> Exercise requirements
Transcribe exactly, and only, the lines from the one with "[1059,916,1147,936] uploaded ->" through the end of the records below, including both of those lines. Skip all pictures.

> Dataset entries
%%

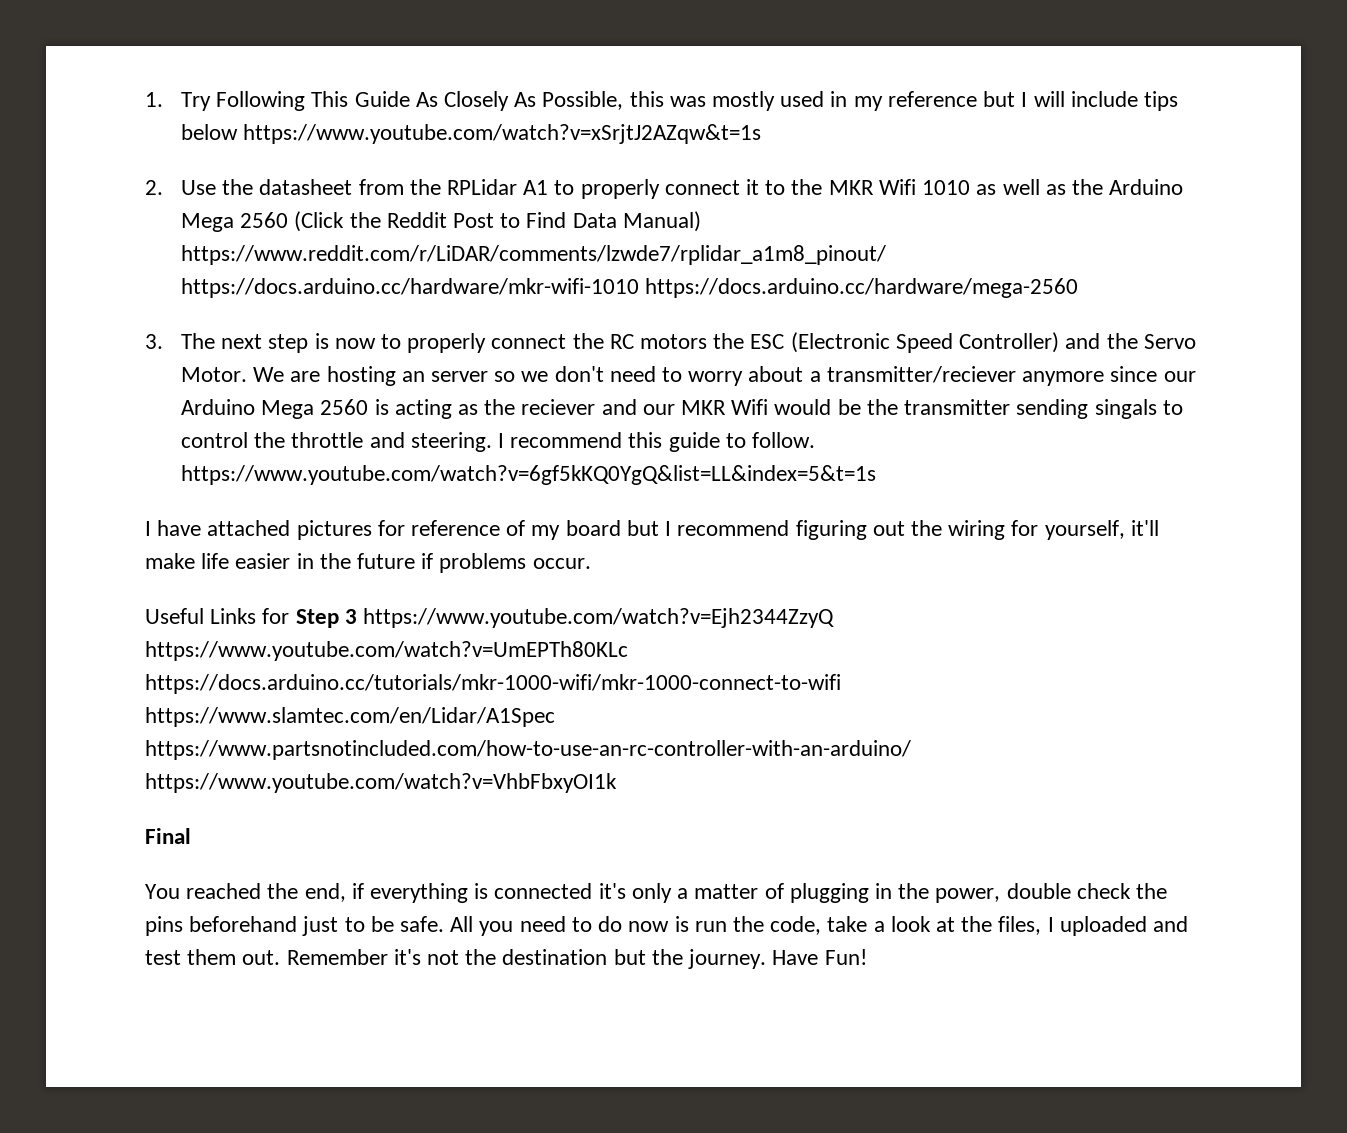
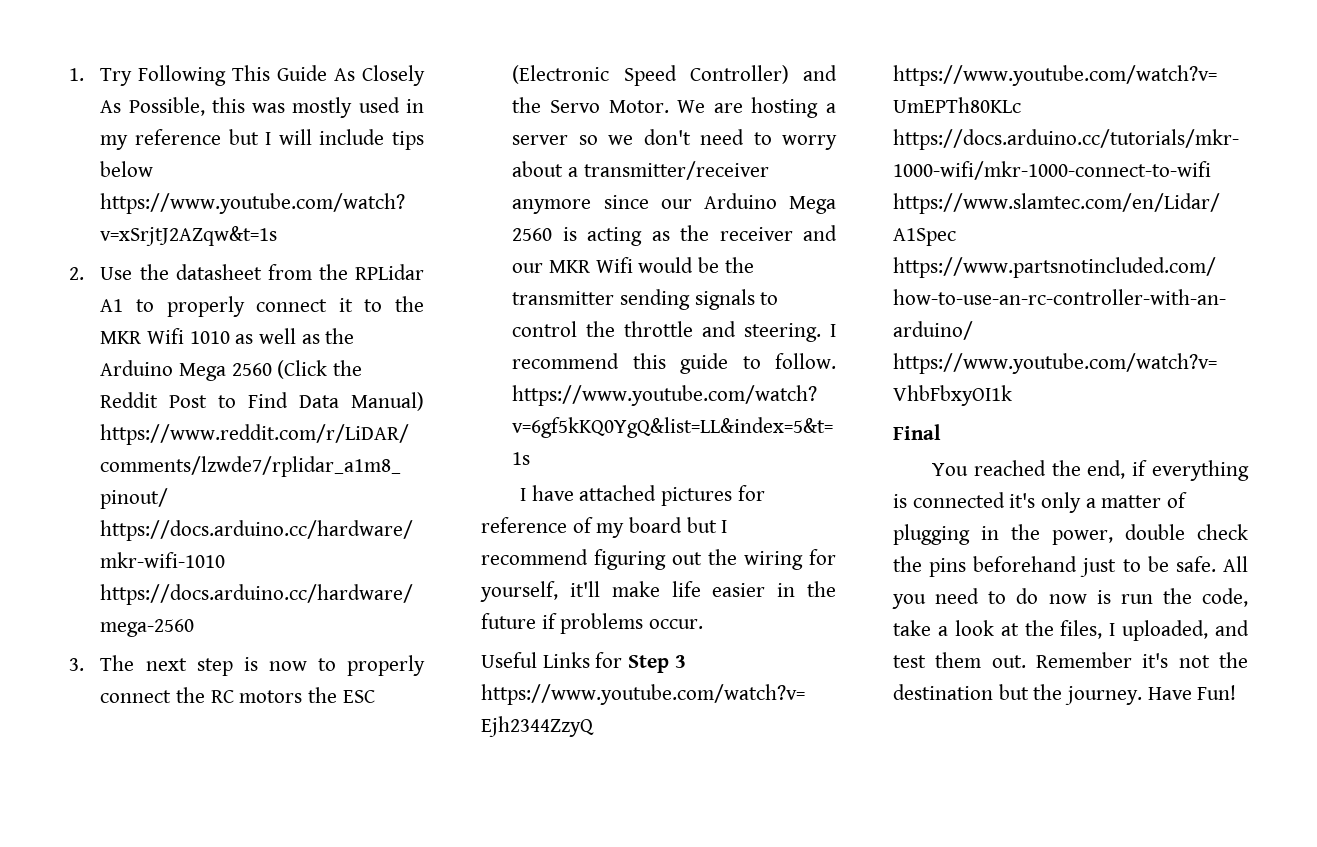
[401,371,425,382] an -> [826,103,836,113] a
[826,366,1016,383] transmitter/reciever -> [583,161,769,180] transmitter/receiver
[521,399,596,415] reciever -> [719,227,793,241] receiver
[1094,399,1157,419] singals -> [694,289,755,310] signals
[1059,916,1147,936] uploaded -> [1122,620,1209,641] uploaded,

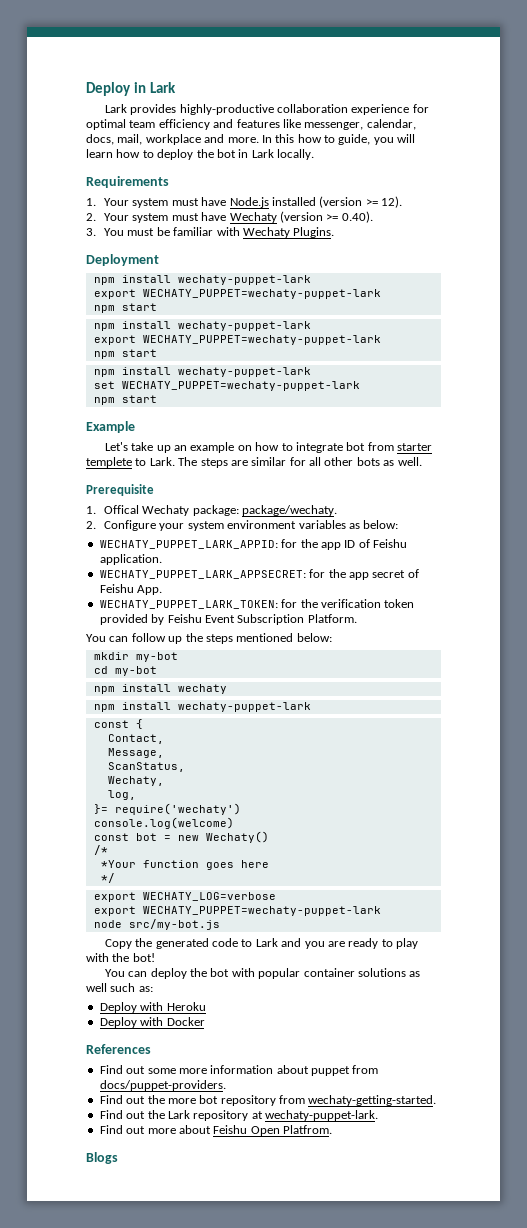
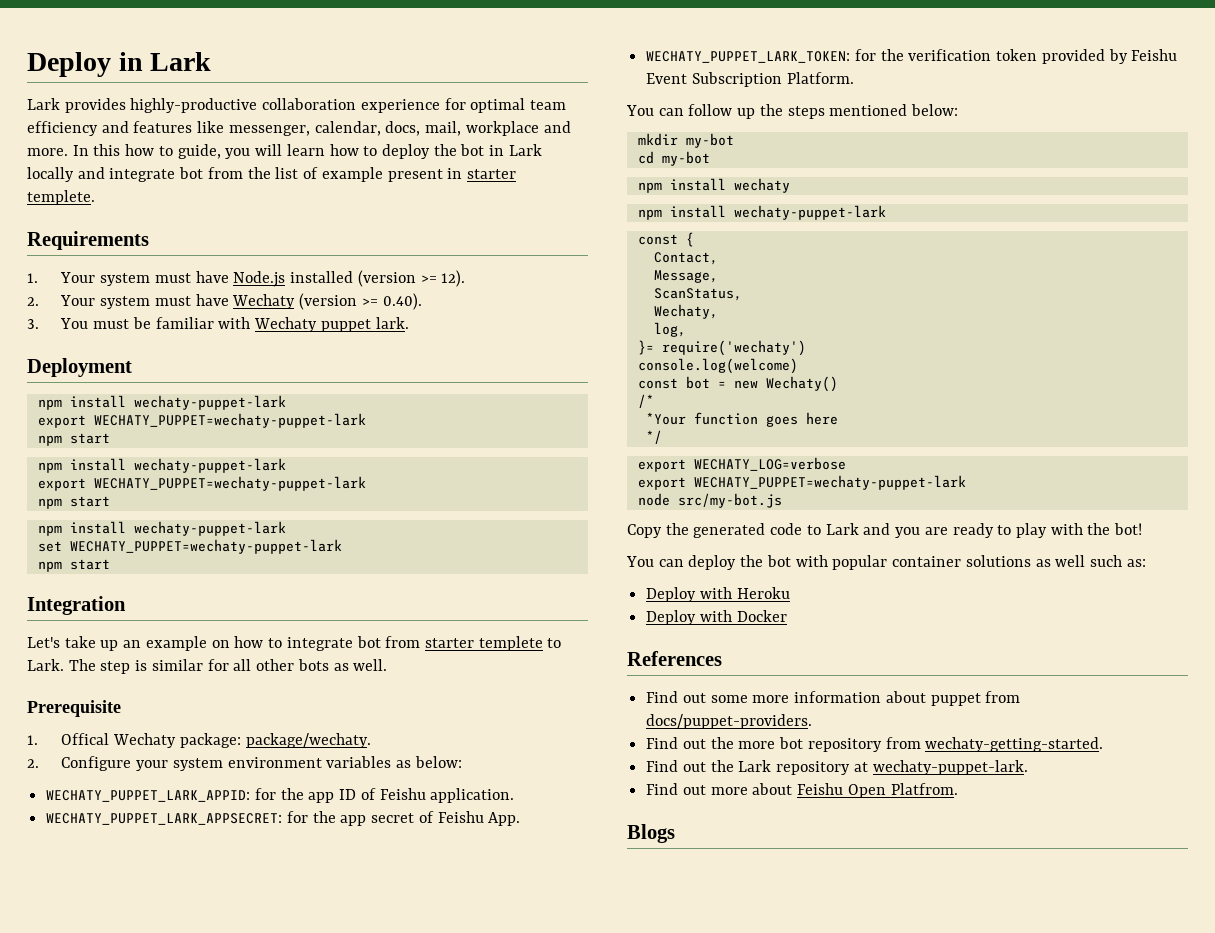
[277,149,314,160] locally. -> [27,167,516,182] [27,190,95,205] locally and integrate bot from the list of example present in starter templete.
[293,227,335,238] Plugins. -> [320,317,409,332] puppet lark.
[86,421,135,433] Example -> [27,596,126,615] Integration
[200,458,248,468] steps are -> [100,660,148,674] step is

%%

> Result of the task
[1059,916,1147,936] uploaded -> [1122,620,1209,641] uploaded,

[277,149,314,160] locally. -> [27,167,516,182] [27,190,95,205] locally and integrate bot from the list of example present in starter templete.
[293,227,335,238] Plugins. -> [320,317,409,332] puppet lark.
[86,421,135,433] Example -> [27,596,126,615] Integration
[200,458,248,468] steps are -> [100,660,148,674] step is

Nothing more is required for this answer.